The result of this debacle among the aristocracy was a turning of popular opinion away from the aristocrats and a strengthening of its attitude to those commoners who had dared to set themselves up as leaders. Liu Chi's followers were practically all commoners, and came, especially at first, mostly from his own district, P'ei. Only one aristocrat achieved any distinction in his group---Chang Liang, whose family had given the Chancellors to Han(h). He acted as Liu Chi's advisor; in physique he was sickly and weak, and as a general he was a failure, although as a strategist he was excellent. Practically all of Kao-tsu's nobles were self-made men who had achieved distinction in the hurly-burly of war. His Empress had an aristocratic surname, Lü, but her family had no aristocratic connections.

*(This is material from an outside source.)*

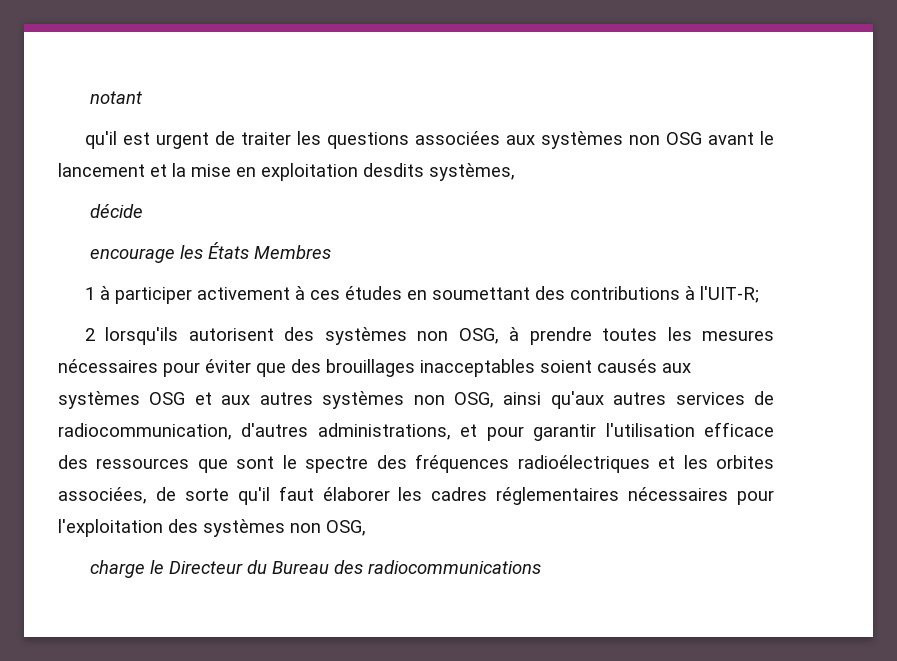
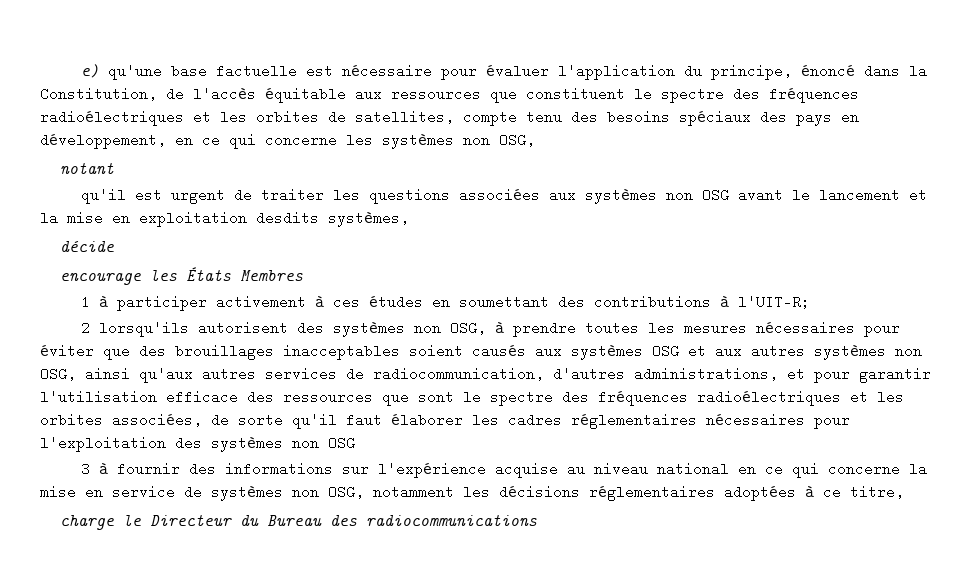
+ e) qu'une base factuelle est nécessaire pour évaluer l'application du principe, énoncé dans la Constitution, de l'accès équitable aux ressources que constituent le spectre des fréquences radioélectriques et les orbites de satellites, compte tenu des besoins spéciaux des pays en développement, en ce qui concerne les systèmes non OSG,
- 2 lorsqu'ils autorisent des systèmes non OSG, à prendre toutes les mesures nécessaires pour éviter que des brouillages inacceptables soient causés aux systèmes OSG et aux autres systèmes non OSG, ainsi qu'aux autres services de radiocommunication, d'autres administrations, et pour garantir l'utilisation efficace des ressources que sont le spectre des fréquences radioélectriques et les orbites associées, de sorte qu'il faut élaborer les cadres réglementaires nécessaires pour l'exploitation des systèmes non OSG,
+ 2 lorsqu'ils autorisent des systèmes non OSG, à prendre toutes les mesures nécessaires pour éviter que des brouillages inacceptables soient causés aux systèmes OSG et aux autres systèmes non OSG, ainsi qu'aux autres services de radiocommunication, d'autres administrations, et pour garantir l'utilisation efficace des ressources que sont le spectre des fréquences radioélectriques et les orbites associées, de sorte qu'il faut élaborer les cadres réglementaires nécessaires pour l'exploitation des systèmes non OSG
+ 3 à fournir des informations sur l'expérience acquise au niveau national en ce qui concerne la mise en service de systèmes non OSG, notamment les décisions réglementaires adoptées à ce titre,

The accession of Kao-tsu thus represents a popular movement. He seems to have caught the popular imagination; he maintained personally the bearing and habits of a peasant rather than those of an aristocrat. He was continually squatting down---something that, in those days before the introduction of chairs, no cultivated person would do and all peasants did. The language he used so vituperatively was that of a peasant, so that many cultivated persons avoided him. Yet his very evident desire to help the common people attracted to him such people as Li Yi-chi (cf. 43:1b). The common people turned to Liu Chi and helped him. The old gentleman Tung (1A: 31a) advised Liu Chi to use the assassination of Emperor Yi as a pretext for a league against Hsiang Yü. Thus the accession of Kao-tsu marks the definite ending of the ancient aristocratic tradition. He showed that even the highest position does not require aristocratic descent.
Yet the aristocratic prejudice was not thus easily exorcised. For Kao-tsu himself there was fabricated a long pedigree, tracing his descent to the nobility of Chin and the early emperors; this pedigree served to convert many followers. The families he ennobled became as aristocratic as the old nobility had been. But there was a great difference, for the Han nobility was under the thumb of the emperor. The commonest punishment for crime was deprivation of noble rank. One after another family was deprived of its rank, so that very few noble families lasted more than a century. With kingdoms and marquisates thus enduring only for a time and revokable for cause, hereditary nobility counted for much less than before. Under such circumstances the aristocratic prejudice was greatly weakened, until at last it disappeared.
In the second place, the accession of Kao-tsu marks the victory of the Confucian conception that the imperial authority is limited, should be exercised for the benefit of the people, and should be founded upon justice, over the legalistic conception of arbitrary and absolute sovereignty. While Kao-tsu and his successors technically remained absolute sovereigns, in practise their powers were much limited by custom.
The theory and practise of government in the Ch'in state and empire was that of centralized absolutism. The Ch'in ideal of government was that "none will dare not to do what the ruler likes, but all will avoid what he dislikes" (The Book of Lord Shang, Duyvendak, p. 292). The primary concern of Lord Shang's theorizing, like that of Macchiavelli, was to make the ruler all powerful. In this respect, the First Emperor of the Ch'in dynasty was a thorough-going exemplar of the legalist theory.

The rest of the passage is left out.